Uma mulher foi esta segunda-feira absolvida pelo Tribunal da Relação de Guimarães por quatro crimes de maus tratos a quatro cães, em Vila Verde. Apesar de tudo ter sido provado, devido à incompletude do Código Penal na descrição dos conceitos de maus tratos e de animais de companhia, a lei que incrimina tais condutas foi declarada inconstitucional.
Christien F., de 30 anos, aquando da descoberta da situação de maus tratos e negligência contra quatro cães, em 2019, na sua residência, da freguesia de Cervães, Vila Verde, encontrava-se desempregada, tendo sido condenada a 180 dias de multa (1.800 euros) e inibição de ter animais de companhia durante dois anos.
De acordo com a setença, no dia 03 de março de 2019, após denúncia da Associação de Defesa dos Animais e Ambiente de Vila Verde (ADAAVV), a GNR constatou que quatro cães se encontravam subnutridos, maltratados, com sinais de abandono, sem água, nem cometida e a carecer urgentemente de cuidados veterinários.
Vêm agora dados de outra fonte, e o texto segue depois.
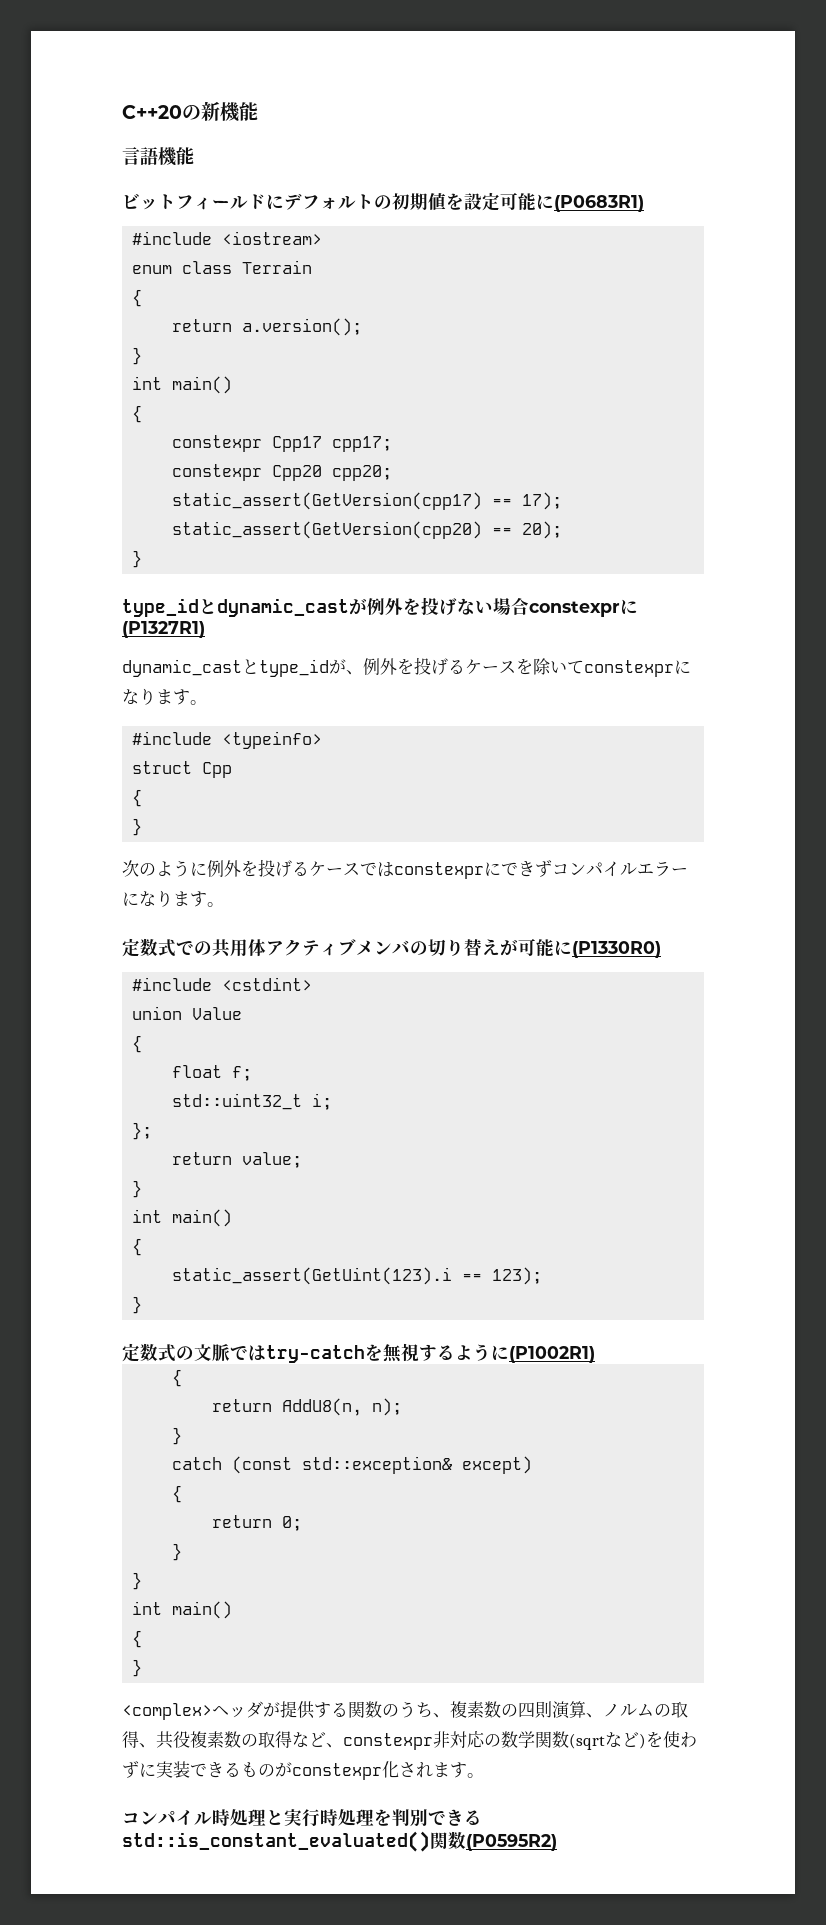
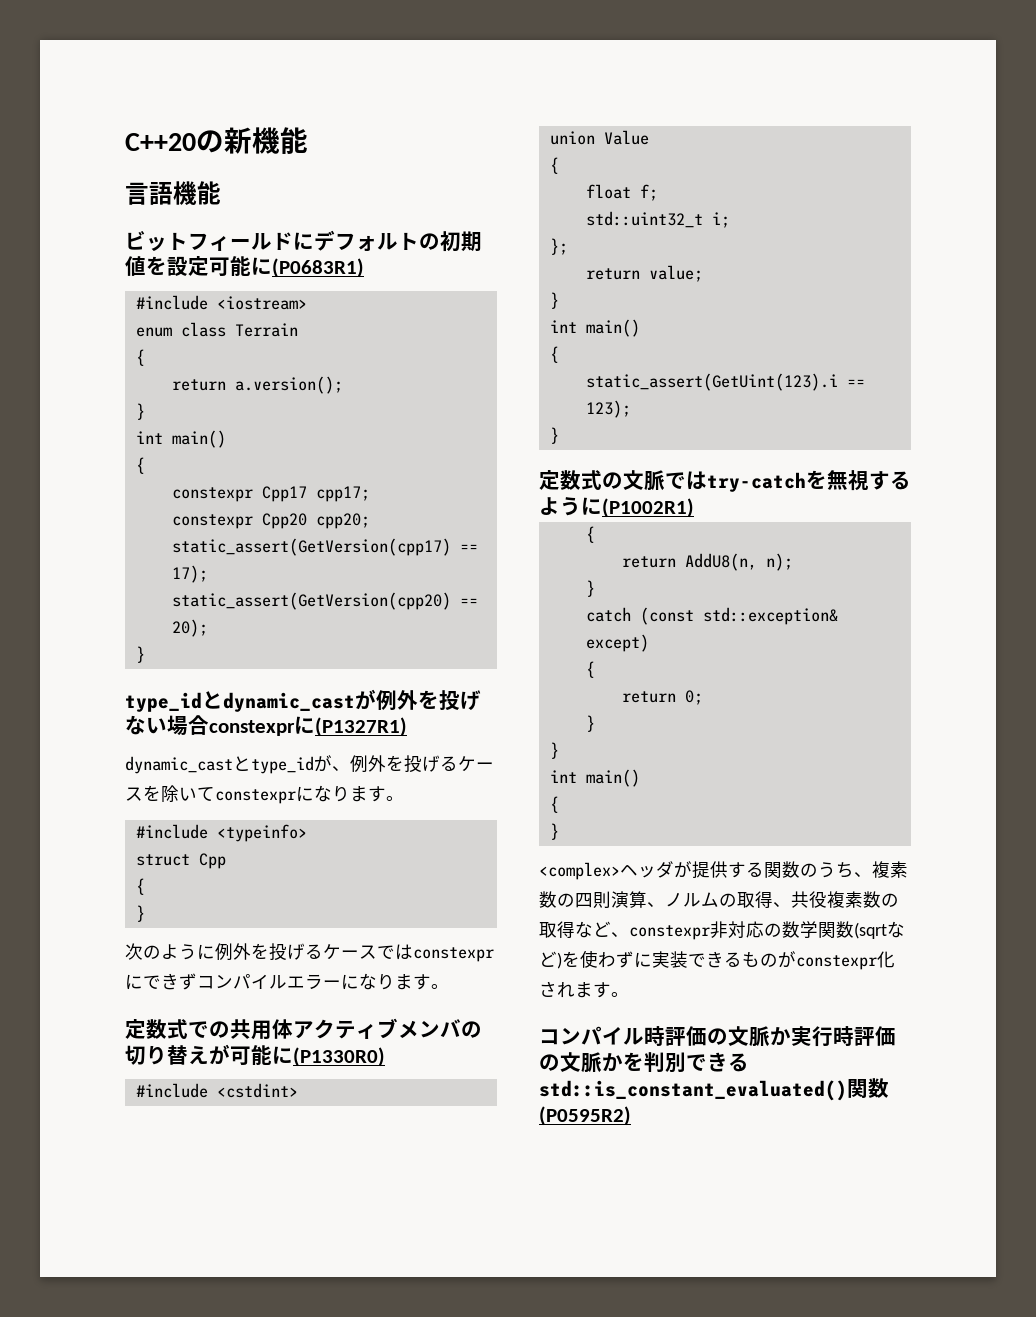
[230,1809,374,1827] 処理と実行時処理 -> [665,1026,896,1047] [539,1052,623,1073] 評価の文脈か実行時評価の文脈か

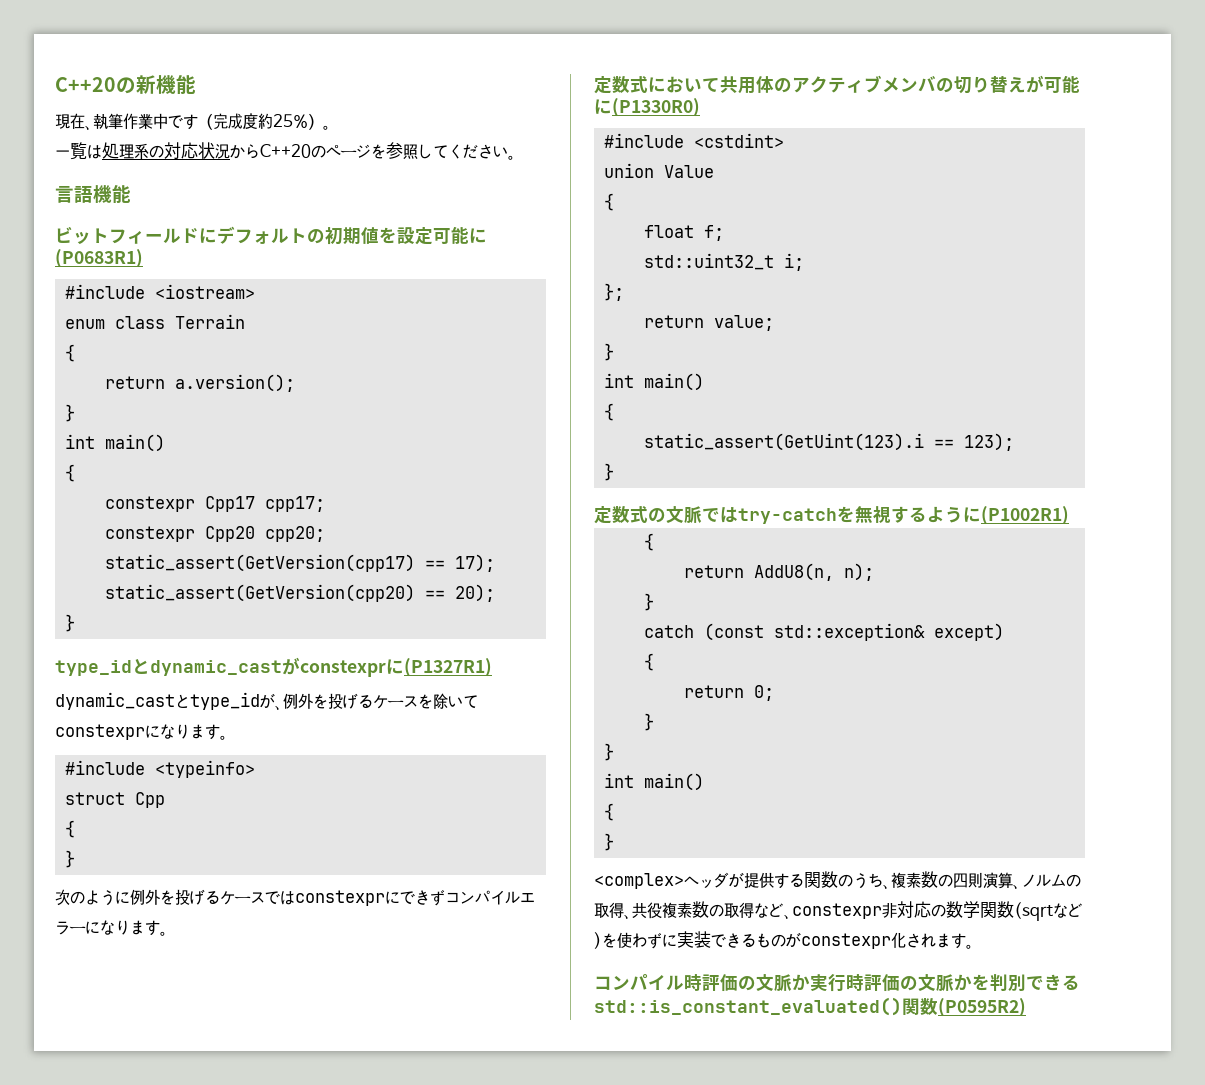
(308, 140) none -> [55,113,331,131] [55,142,516,160] // 現在、執筆作業中です（完成度約25%）。 // 一覧は処理系の対応状況からC++20のページを参照してください。
[376,690,481,711] [125,715,209,736] 例外を投げない場合 -> (300, 666) none
[188,1019,293,1040] での共用体 -> [648,76,792,94] において共用体の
Atualmente no Luxemburgo, a arguida recorreu da sentença condenatória proferida pelo Tribunal Judicial de Vila Verde, invocando entre outros argumentos que os quatro cães não eram seus, mas do seu companheiro, que infligia, a ela própria, maus tratos, argumentando que o quinto cão da casa, o único que era seu e não do pai da sua filha, era muito bem tratado.
Mas o Tribunal da Relação de Guimarães não chegou a apreciar estes factos, para aferir se tinha sido bem condenada ou não, uma vez que se colocava uma questão prévia, de Direito, que era a alegada inconstitucionalidade da lei que pune os maus tratos a animais de companhia, com dois acórdãos do Tribunal Constitucional a declararem ser contra a Constituição.
Os juízes-desembargadores da Relação de Guimarães acolheram os citados acórdãos do Tribunal Constitucional, segundo o qual a norma do Código Penal que pune os maus tratos a animais de companhia é indeterminada naquilo que são estes seres vivos e o conceito de maus tratos, pelo que não estando bem definidos ambos os valores, a lei não deve ser aplicada.
“Não se questiona, evidentemente, a necessidade de proteção jurídica dos animais e da punição dos atos de crueldade sobre eles”, referem os três juízes-desembargadores, acrescentando: “O que nos suscita sérias reservas, desde logo de constitucionalidade, nos termos sucintamente sobreditos, é a mobilização do direito penal de justiça, para esse desiderato”
O advogado João Araújo Silva, que defende a arguida, questionado por O MINHO, considerou “tratar-se de um marco histórico na justiça e na advocacia, pelo que fizemos história, ao obter a absolvição, por um tribunal superior, a Relação de Guimarães, após uma condenação inconstitucional, em Vila Verde”.